Visitando a EMBRAPA Monitoramento por Satélite
Estivemos na EMBRAPA Monitoramento por Satélites onde cumprimos duas atividades principais: participar da elaboração de mais um projeto a ser submetido a agências de fomento, ampliando a parceria com os Pesquisadores Antonio Heriberto de Castro Teixeira e Janice Leivas, que já resultou em várias participações em eventos científicos e artigos publicados.


Também fizemos a palestra sobre o "Manejo da irrigação e a crise hídrica", onde abordamos diversos temas relacionados com o armazenamento e uso da água e o desenvolvimento sócio-econômico de regiões.

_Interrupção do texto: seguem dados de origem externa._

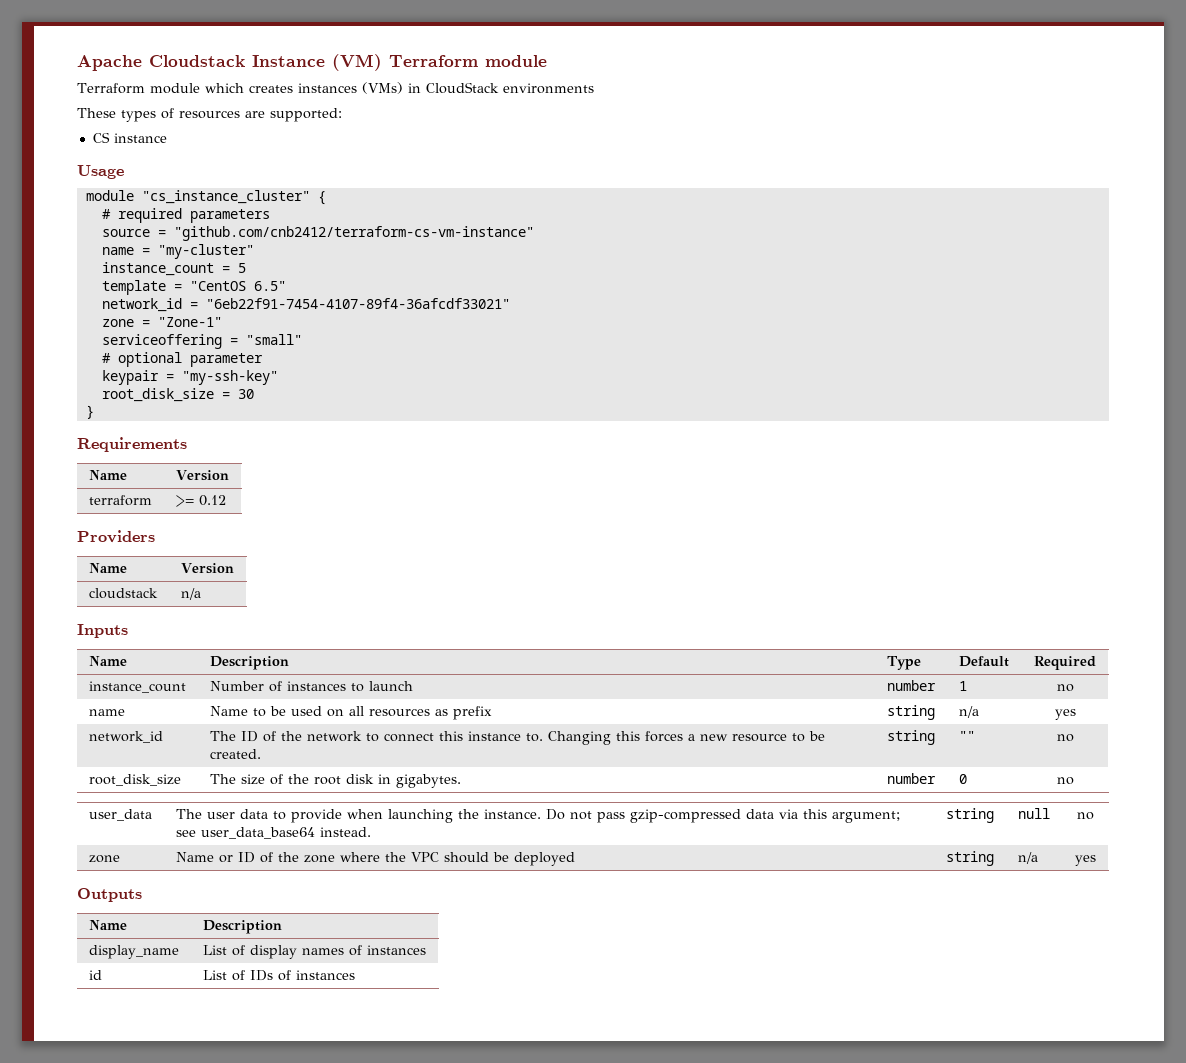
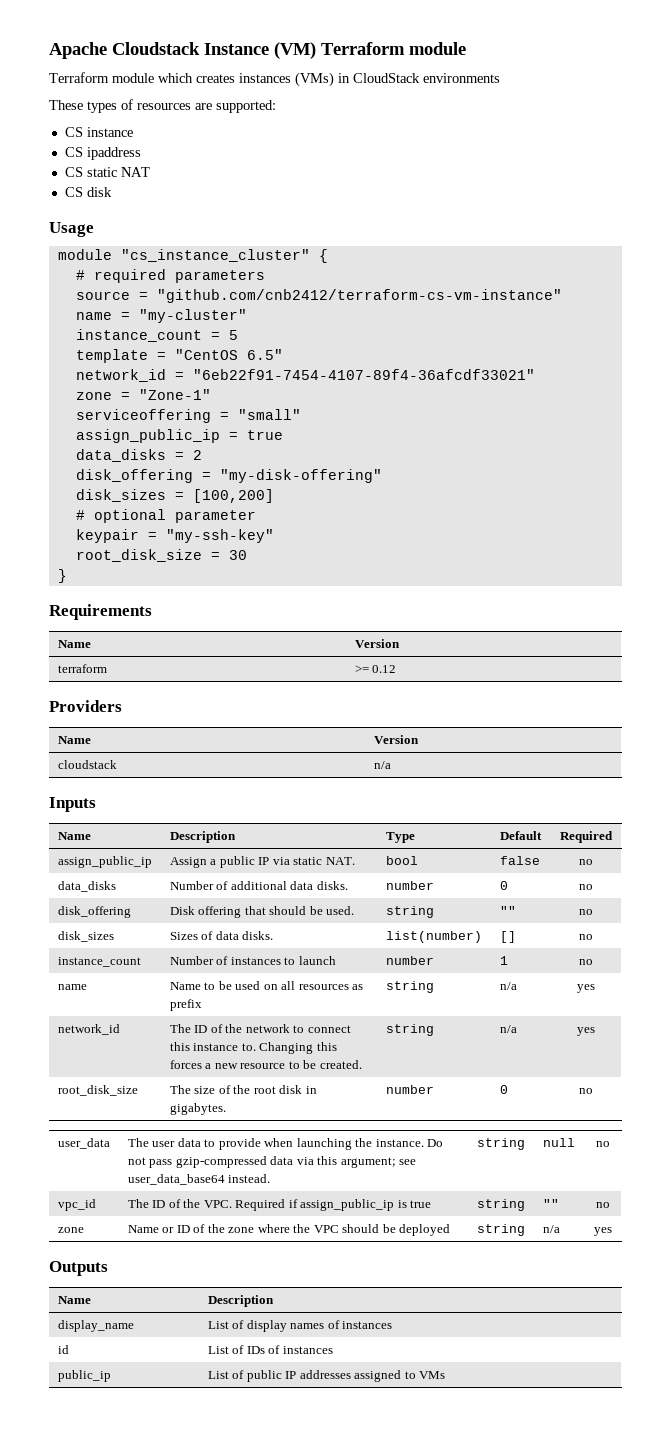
(167, 138) none -> [64,147,141,160] [64,167,150,177] [64,187,112,197] // CS ipaddress // CS static NAT // CS disk
(302, 339) none -> [75,429,283,443] [75,449,202,462] [75,469,382,483] [75,489,274,503] // assign_public_ip = true // data_disks = 2 // disk_offering = "my-disk-offering" // disk_sizes = [100,200]
(1096, 663) none -> [57,856,152,868] [169,856,355,868] [385,856,418,865] [499,856,540,865] [579,859,593,865] [57,881,116,892] [169,881,348,890] [385,881,434,890] [499,881,508,890] [579,884,593,890] [57,906,131,918] [169,906,355,918] [385,906,434,918] [499,906,516,915] [579,909,593,915] [57,931,114,942] [169,931,274,940] [385,931,482,943] [499,931,516,943] [579,934,593,940] // assign_public_ip | Assign a public IP via static NAT. | bool | false | no // data_disks | Number of additional data disks. | number | 0 | no // disk_offering | Disk offering that should be used. | string | "" | no // disk_sizes | Sizes of data disks. | list(number) | [] | no
[958,731,975,741] [1056,734,1074,742] "" | no -> [499,1025,517,1033] [577,1027,595,1036] n/a | yes
(1094, 816) none -> [57,1199,96,1211] [127,1199,432,1211] [476,1199,525,1211] [542,1199,559,1208] [596,1202,610,1208] // vpc_id | The ID of the VPC. Required if assign_public_ip is true | string | "" | no
(355, 975) none -> [57,1370,111,1382] [207,1370,446,1382] // public_ip | List of public IP addresses assigned to VMs

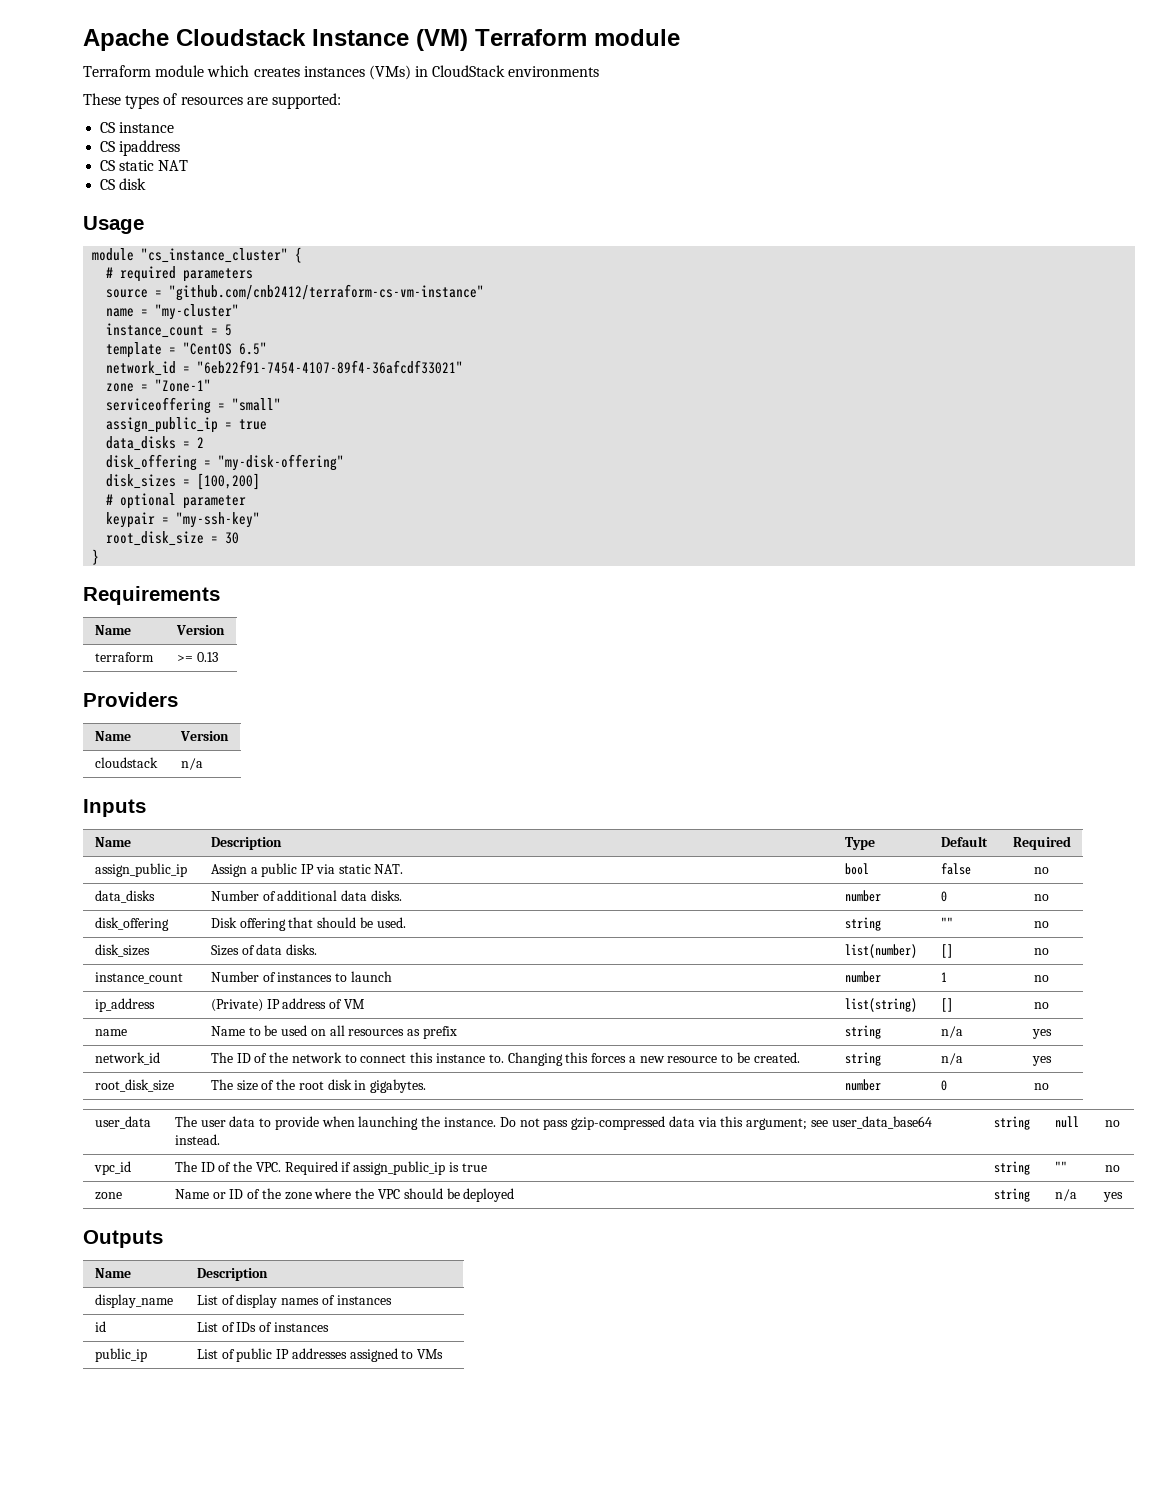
[372,665,397,673] 0.12 -> [196,652,218,662] 0.13
(593, 962) none -> [94,998,155,1012] [210,998,365,1012] [844,998,917,1012] [940,998,953,1012] [1034,1002,1049,1009] // ip_address | (Private) IP address of VM | list(string) | [] | no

Já na parte final da apresentação, discorremos sobre as pesquisas desenvolvidas em conjunto com a EMBRAPA que tem possibilitado o refinamento de coeficientes utilizados no manejo da irrigação, desde coeficientes de cultura e uso da modelagem para a avaliação do uso da água em escala regional e a produtividade da água, ou seja, a busca de indicadores agrometeorológicos e agronômicos que mensuram e qualificam o eficiente uso da água.



Em nossos trabalhos técnicos-científicos combinamos os uso de imagens de satélite com estações agrometeorológicas em terra e além de vários artigos, a implantação da Rede Agrometeorológica do Noroeste Paulista, com oferta de dados climáticos de forma livre e gratuita a todos os interessados, é fruto desta parceria iniciada em 2010 com o projeto FAPESP "Modelagem da Produtividade da Água em Bacias Hidrográficas com Mudanças de Uso da Terra".

Agricultura irrigada


Recursos hídricos - Software

UNESP 40 anos
A UNESP completa 40 anos e reafirmamos nosso orgulho de ser unespiano. Mas não estamos sós.  O colega Marco Aurélio em seu excelente artigo no Estadão mostra com argumentos porque somos uma universidade vencedora

Agricultura - Pecuária - Cana


Triste, mas onze unidades sucro-alcooleiras já tiveram falência decretada. Setor cada vez mais estratégico passao por dificuldades conjunturais e estruturais.

Economia - Política - Governo
Foi conhecido esta semana o tamanho do rombo do Governo Federal e como se formou. Em 2015, segundo o Tesouro Nacional, o Governo Dilma gastou R$ 552,5 bilhões em benefícios sociais, R$ 483,4 bi em pessoal e custeio, R$ 356,1 bi em juros, R$ 58,9 bi em subsídios e apenas R$ 55,5 bi em investimentos. E ao invés de cortas gastos, de planejar, olhar para frente, o Governo quer impor mais impostos, com a absurda volta da CPMF. Deviam fazer a lição de casa, e nestas condições sem estimular a economia fica difícil sair do atoleiro e sempre quem sofrerá mais será o pessoal de baixa renda. Lamentável!